### YOUR GOAL
Check every line below, and copy those that include "tasks".
----- THE INPUT -----
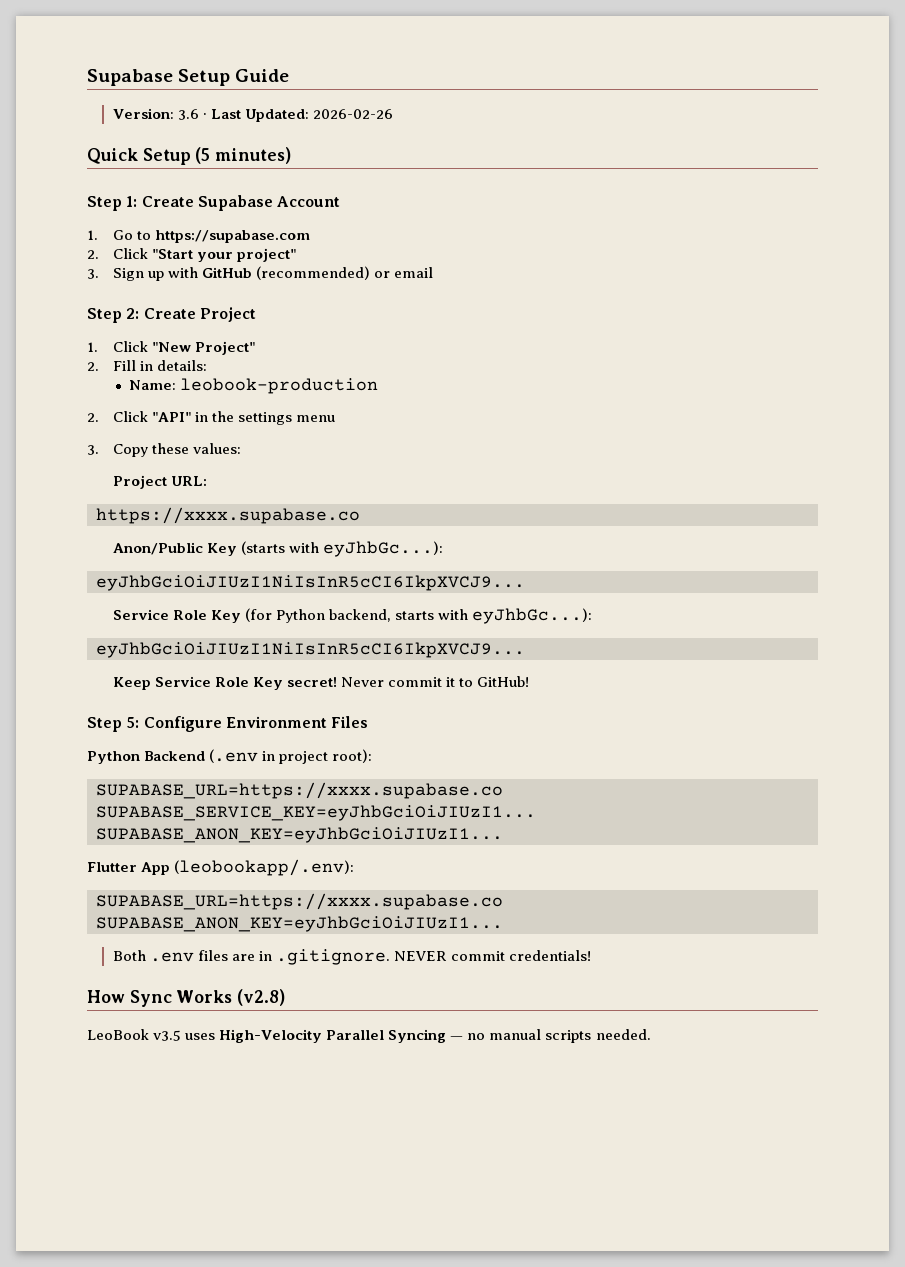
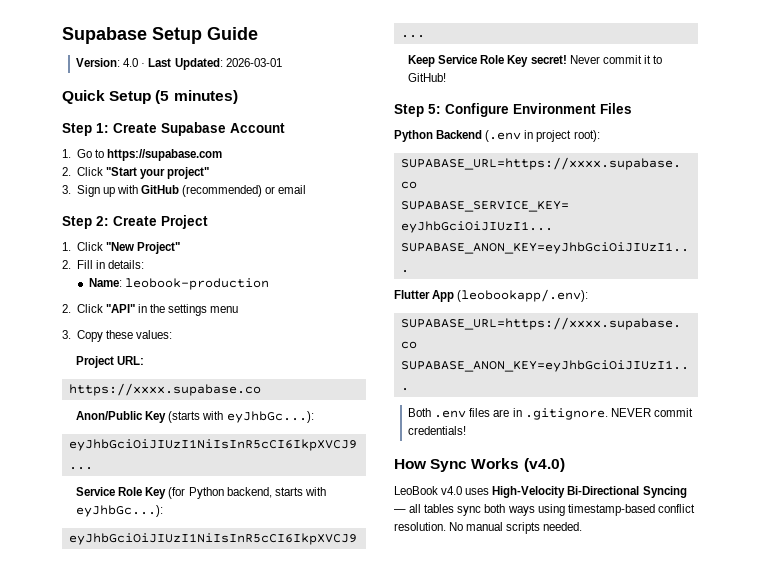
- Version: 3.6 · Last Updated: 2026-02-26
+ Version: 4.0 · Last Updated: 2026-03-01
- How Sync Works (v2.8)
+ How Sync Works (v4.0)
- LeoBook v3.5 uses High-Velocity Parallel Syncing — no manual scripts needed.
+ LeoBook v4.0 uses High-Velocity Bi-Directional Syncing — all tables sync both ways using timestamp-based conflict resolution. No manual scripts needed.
-----
----- THE INPUT -----
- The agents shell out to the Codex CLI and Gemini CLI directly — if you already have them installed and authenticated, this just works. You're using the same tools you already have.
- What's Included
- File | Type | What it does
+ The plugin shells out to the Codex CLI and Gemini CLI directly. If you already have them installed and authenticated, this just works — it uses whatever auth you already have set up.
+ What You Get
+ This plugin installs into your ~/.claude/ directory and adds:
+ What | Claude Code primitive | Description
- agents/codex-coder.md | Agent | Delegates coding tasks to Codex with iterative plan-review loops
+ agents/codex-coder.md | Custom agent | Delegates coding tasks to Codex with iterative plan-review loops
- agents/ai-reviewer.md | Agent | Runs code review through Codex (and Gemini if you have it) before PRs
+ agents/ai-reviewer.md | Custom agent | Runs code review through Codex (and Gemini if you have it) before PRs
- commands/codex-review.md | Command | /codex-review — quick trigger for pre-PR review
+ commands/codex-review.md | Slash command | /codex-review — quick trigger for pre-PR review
-----
### YOUR RESPONSE
- agents/codex-coder.md | Agent | Delegates coding tasks to Codex with iterative plan-review loops
+ agents/codex-coder.md | Custom agent | Delegates coding tasks to Codex with iterative plan-review loops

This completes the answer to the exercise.